• Data to process
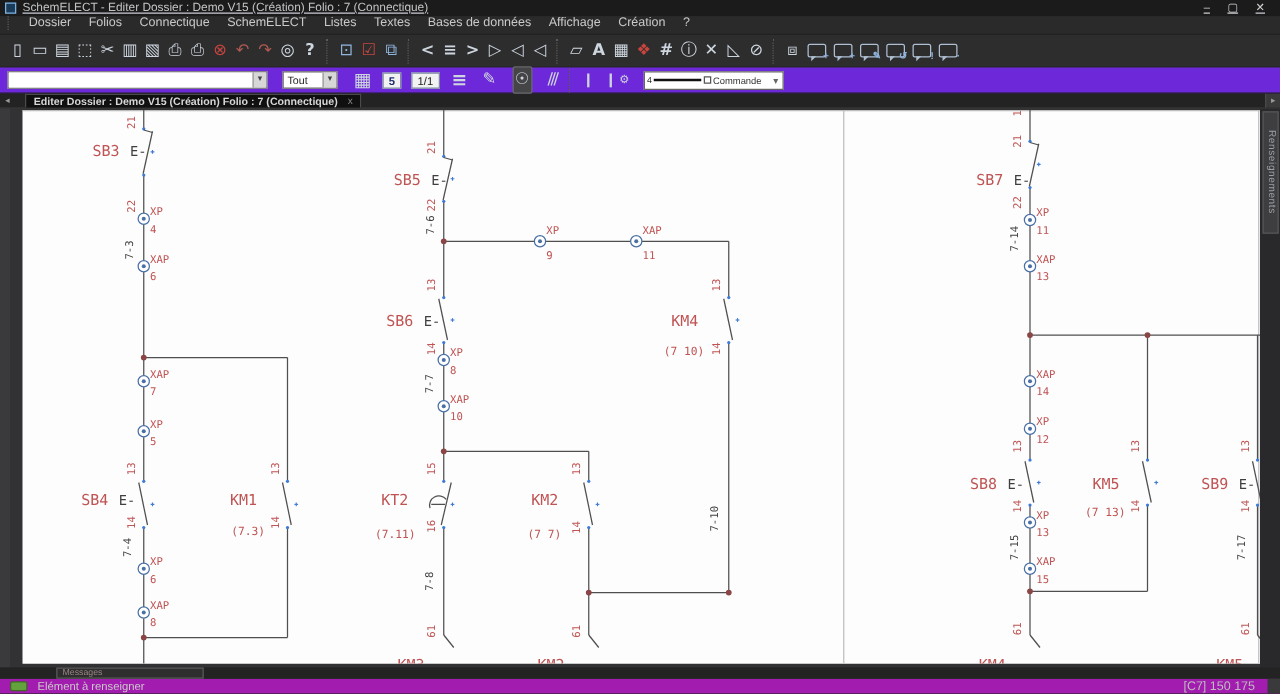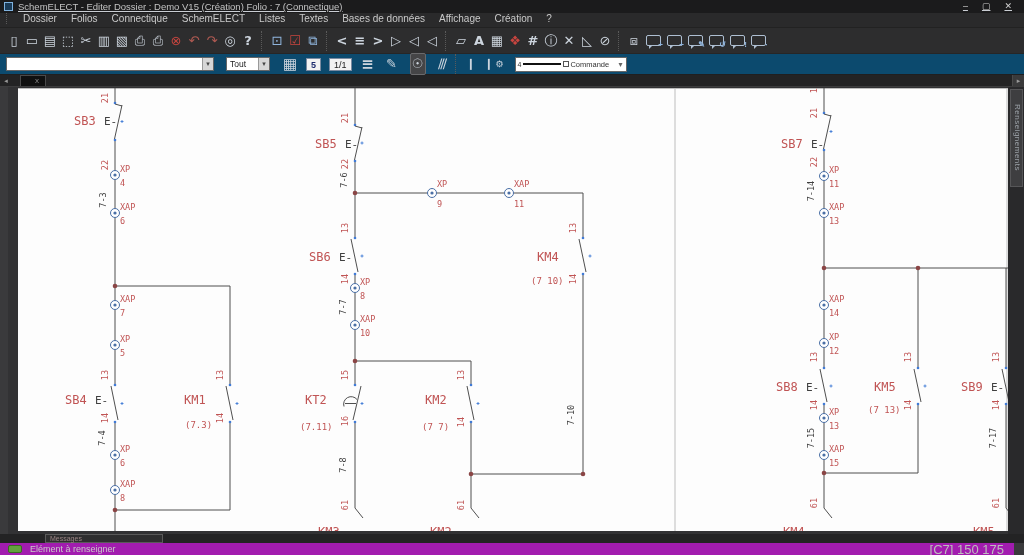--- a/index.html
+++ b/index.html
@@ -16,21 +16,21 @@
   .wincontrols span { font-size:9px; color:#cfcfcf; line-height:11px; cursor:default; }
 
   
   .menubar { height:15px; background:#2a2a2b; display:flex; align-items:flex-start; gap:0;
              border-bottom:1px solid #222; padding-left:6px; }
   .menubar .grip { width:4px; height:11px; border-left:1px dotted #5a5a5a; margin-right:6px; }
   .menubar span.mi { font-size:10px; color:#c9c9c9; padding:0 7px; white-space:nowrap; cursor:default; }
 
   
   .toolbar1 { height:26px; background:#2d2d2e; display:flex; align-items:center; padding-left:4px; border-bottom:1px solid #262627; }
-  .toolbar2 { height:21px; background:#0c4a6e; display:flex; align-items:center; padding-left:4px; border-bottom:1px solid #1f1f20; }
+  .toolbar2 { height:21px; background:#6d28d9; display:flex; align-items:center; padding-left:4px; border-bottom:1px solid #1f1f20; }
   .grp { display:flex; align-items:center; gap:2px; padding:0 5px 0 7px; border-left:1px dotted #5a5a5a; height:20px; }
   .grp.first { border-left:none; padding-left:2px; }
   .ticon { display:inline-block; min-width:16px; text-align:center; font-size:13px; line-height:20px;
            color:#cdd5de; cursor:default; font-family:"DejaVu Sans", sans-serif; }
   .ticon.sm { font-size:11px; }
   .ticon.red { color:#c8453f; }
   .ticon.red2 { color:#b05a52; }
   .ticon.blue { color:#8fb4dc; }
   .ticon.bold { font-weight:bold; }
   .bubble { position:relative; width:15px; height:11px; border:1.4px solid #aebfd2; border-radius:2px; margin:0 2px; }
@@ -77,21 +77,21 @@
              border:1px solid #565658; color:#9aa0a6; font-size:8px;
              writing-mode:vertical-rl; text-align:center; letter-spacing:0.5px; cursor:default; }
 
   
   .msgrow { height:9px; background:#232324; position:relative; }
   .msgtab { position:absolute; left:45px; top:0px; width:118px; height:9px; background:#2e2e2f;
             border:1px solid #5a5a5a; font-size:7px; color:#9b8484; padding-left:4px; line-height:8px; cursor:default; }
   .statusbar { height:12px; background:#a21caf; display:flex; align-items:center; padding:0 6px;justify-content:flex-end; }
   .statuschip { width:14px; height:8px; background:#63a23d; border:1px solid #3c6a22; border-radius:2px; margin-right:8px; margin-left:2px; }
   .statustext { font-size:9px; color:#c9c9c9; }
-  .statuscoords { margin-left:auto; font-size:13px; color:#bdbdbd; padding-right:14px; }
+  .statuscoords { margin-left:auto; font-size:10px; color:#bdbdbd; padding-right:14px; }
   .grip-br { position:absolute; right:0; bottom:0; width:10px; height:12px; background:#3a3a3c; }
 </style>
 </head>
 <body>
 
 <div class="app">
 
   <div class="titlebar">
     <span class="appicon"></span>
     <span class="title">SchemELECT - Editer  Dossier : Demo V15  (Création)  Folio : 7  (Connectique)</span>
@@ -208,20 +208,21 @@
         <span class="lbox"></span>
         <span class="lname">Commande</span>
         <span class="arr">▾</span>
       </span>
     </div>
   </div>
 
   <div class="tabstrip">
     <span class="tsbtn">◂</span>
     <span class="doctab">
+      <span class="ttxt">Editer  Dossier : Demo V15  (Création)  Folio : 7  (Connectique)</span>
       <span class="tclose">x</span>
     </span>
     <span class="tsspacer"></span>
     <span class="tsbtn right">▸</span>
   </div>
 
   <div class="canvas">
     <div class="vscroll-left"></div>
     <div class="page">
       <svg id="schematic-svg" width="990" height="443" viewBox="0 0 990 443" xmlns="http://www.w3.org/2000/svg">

--

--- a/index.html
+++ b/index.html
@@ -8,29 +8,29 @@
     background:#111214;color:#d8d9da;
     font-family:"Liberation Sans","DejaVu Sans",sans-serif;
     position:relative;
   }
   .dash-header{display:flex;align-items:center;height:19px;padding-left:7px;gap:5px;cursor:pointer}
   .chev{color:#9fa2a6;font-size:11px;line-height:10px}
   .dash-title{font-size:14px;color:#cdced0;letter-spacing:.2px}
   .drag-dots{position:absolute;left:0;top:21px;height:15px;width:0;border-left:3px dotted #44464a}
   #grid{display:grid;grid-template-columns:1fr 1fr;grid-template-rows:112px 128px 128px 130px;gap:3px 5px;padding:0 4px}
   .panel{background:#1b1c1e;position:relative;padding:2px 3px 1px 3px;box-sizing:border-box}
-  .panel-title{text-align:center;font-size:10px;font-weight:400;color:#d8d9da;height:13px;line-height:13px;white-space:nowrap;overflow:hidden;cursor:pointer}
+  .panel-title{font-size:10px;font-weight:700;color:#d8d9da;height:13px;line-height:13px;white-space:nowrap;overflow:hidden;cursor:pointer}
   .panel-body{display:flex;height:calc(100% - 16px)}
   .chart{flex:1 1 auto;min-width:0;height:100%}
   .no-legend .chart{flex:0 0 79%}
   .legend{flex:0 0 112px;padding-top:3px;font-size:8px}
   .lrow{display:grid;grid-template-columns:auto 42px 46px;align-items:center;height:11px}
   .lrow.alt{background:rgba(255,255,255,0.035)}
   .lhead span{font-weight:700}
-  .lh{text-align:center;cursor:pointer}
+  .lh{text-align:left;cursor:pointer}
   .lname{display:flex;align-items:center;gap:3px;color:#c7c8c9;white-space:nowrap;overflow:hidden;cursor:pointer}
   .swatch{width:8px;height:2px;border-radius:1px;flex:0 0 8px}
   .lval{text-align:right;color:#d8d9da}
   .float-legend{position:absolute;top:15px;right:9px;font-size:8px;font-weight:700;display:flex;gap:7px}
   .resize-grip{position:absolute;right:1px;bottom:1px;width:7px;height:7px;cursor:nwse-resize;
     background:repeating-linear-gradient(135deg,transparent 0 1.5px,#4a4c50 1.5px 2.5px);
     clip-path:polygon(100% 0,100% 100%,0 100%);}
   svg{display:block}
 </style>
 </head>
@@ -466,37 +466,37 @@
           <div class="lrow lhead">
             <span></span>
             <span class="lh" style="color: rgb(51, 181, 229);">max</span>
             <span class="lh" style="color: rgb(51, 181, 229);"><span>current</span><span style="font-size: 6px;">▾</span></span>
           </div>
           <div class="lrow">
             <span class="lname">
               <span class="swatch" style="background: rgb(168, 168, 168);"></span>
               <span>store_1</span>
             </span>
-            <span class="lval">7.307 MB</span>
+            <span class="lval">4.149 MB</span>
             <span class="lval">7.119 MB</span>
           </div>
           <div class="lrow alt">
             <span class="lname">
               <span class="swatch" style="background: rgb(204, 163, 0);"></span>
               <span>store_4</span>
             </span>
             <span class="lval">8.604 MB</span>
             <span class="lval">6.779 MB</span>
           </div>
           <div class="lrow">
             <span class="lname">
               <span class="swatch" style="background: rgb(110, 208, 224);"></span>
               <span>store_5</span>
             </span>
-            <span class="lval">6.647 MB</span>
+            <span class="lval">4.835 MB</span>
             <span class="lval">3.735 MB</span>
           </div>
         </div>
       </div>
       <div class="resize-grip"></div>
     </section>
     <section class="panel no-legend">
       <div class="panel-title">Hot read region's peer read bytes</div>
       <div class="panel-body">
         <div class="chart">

• Requirement
Every line above that holds the word "Sans" is to be found and copied.

• Task answer
            color:#cdd5de; cursor:default; font-family:"DejaVu Sans", sans-serif; }
     font-family:"Liberation Sans","DejaVu Sans",sans-serif;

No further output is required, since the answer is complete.